Material provided -
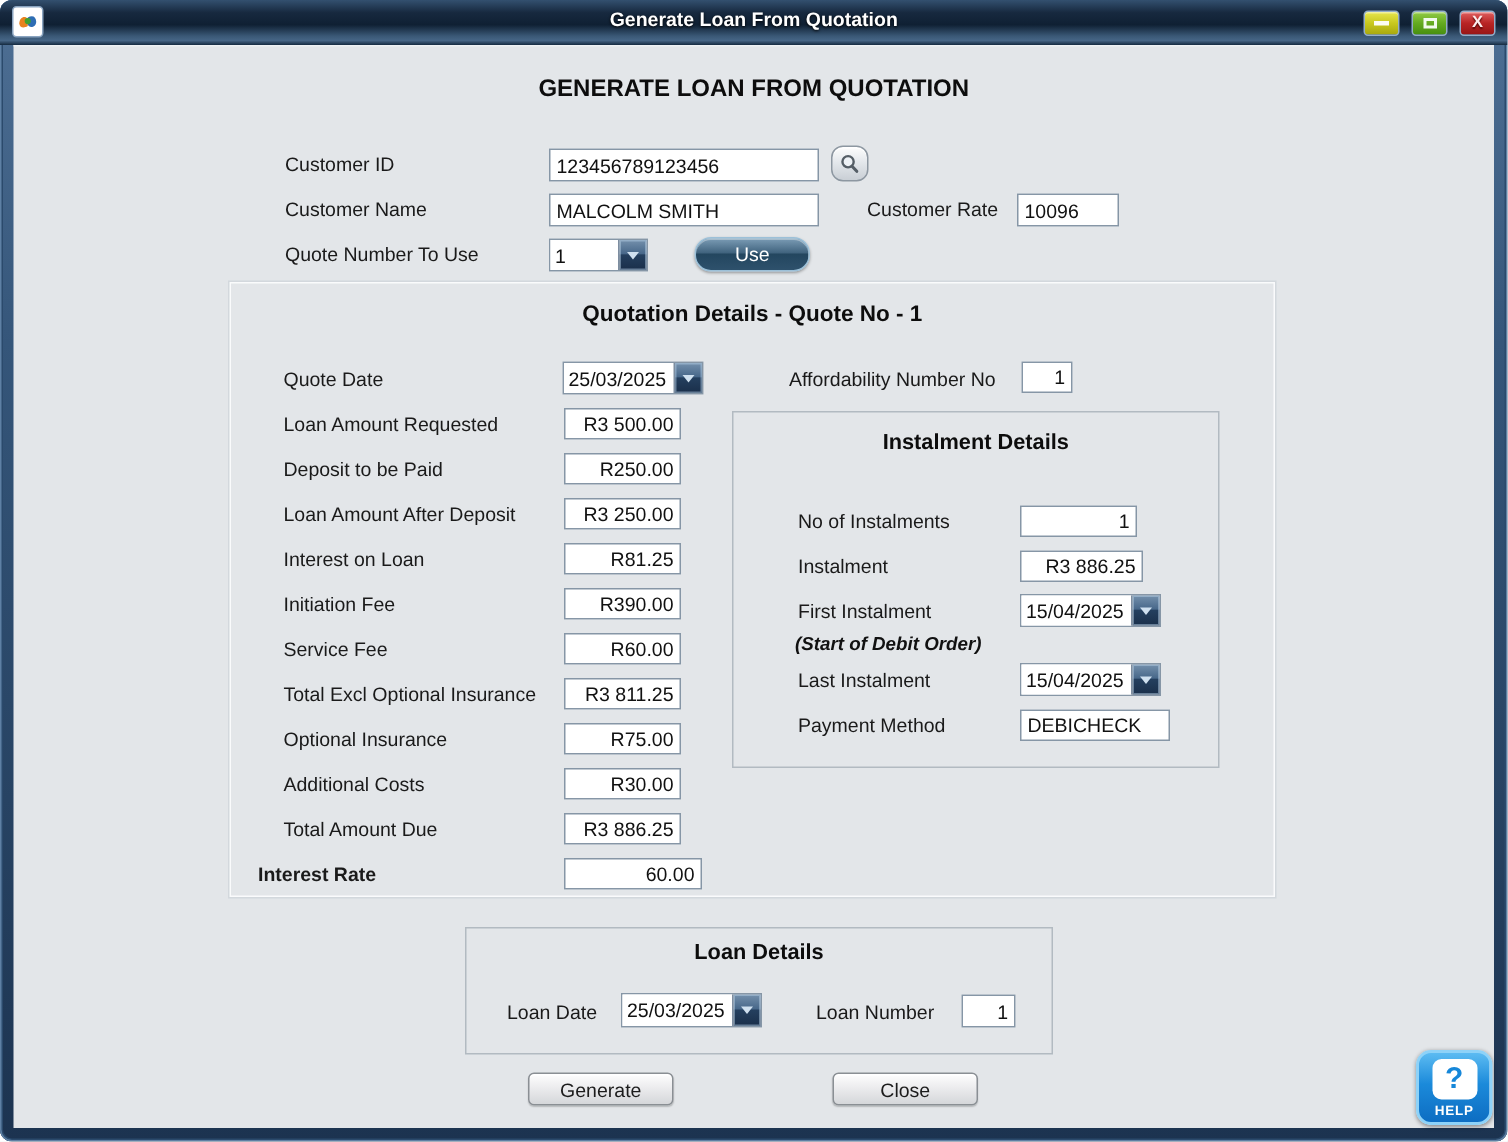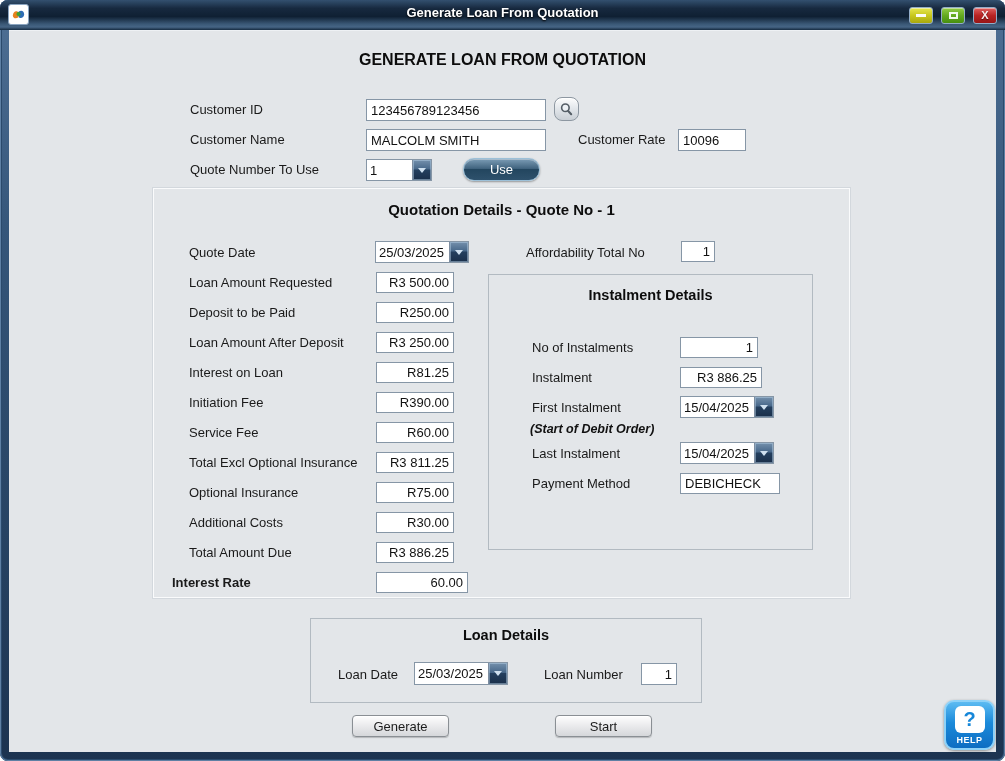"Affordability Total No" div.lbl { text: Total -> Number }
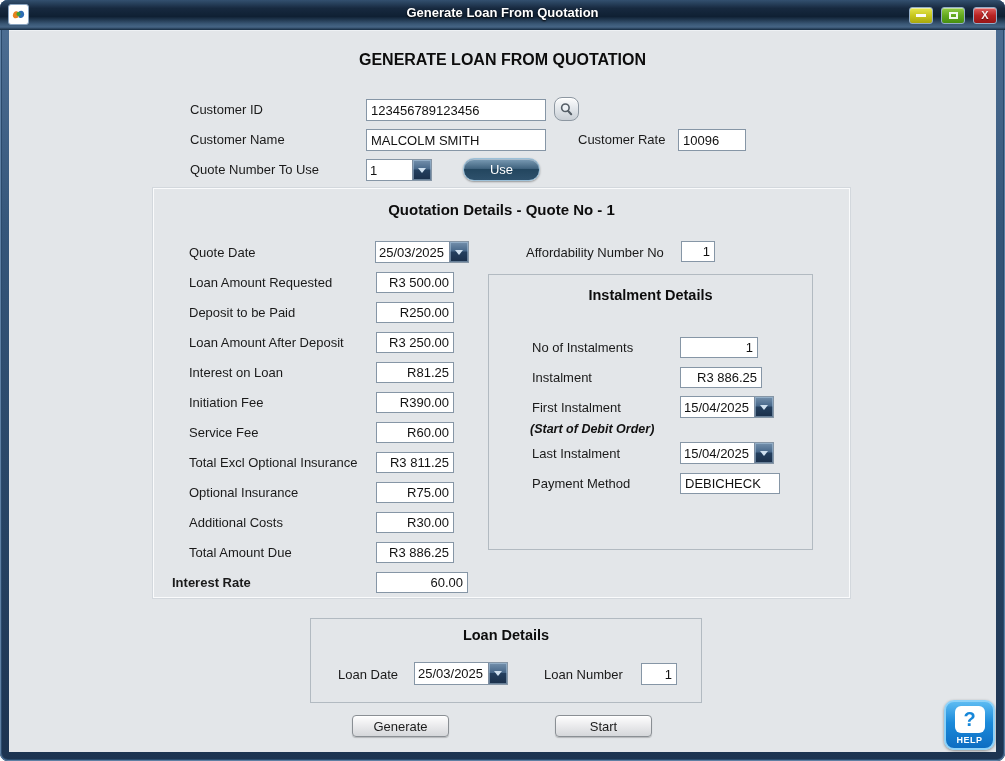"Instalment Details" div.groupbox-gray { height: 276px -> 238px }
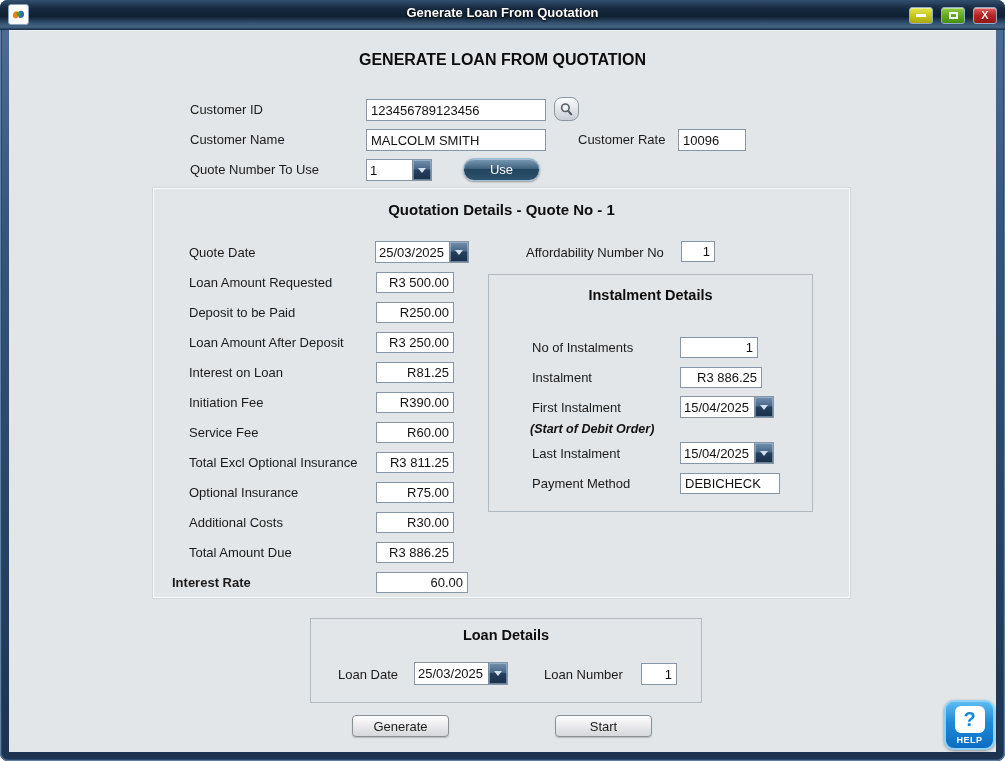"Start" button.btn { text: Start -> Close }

--

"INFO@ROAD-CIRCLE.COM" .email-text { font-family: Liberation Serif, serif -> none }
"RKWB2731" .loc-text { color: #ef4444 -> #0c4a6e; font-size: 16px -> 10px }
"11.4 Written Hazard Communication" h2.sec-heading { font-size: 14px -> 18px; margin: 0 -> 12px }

Aim of the task - Reproduce the data above exactly, but only from the line containing "text: Total ->" through the line containing "text: Start ->"; skip the pictures.

Task response -
"Affordability Total No" div.lbl { text: Total -> Number }
"Instalment Details" div.groupbox-gray { height: 276px -> 238px }
"Start" button.btn { text: Start -> Close }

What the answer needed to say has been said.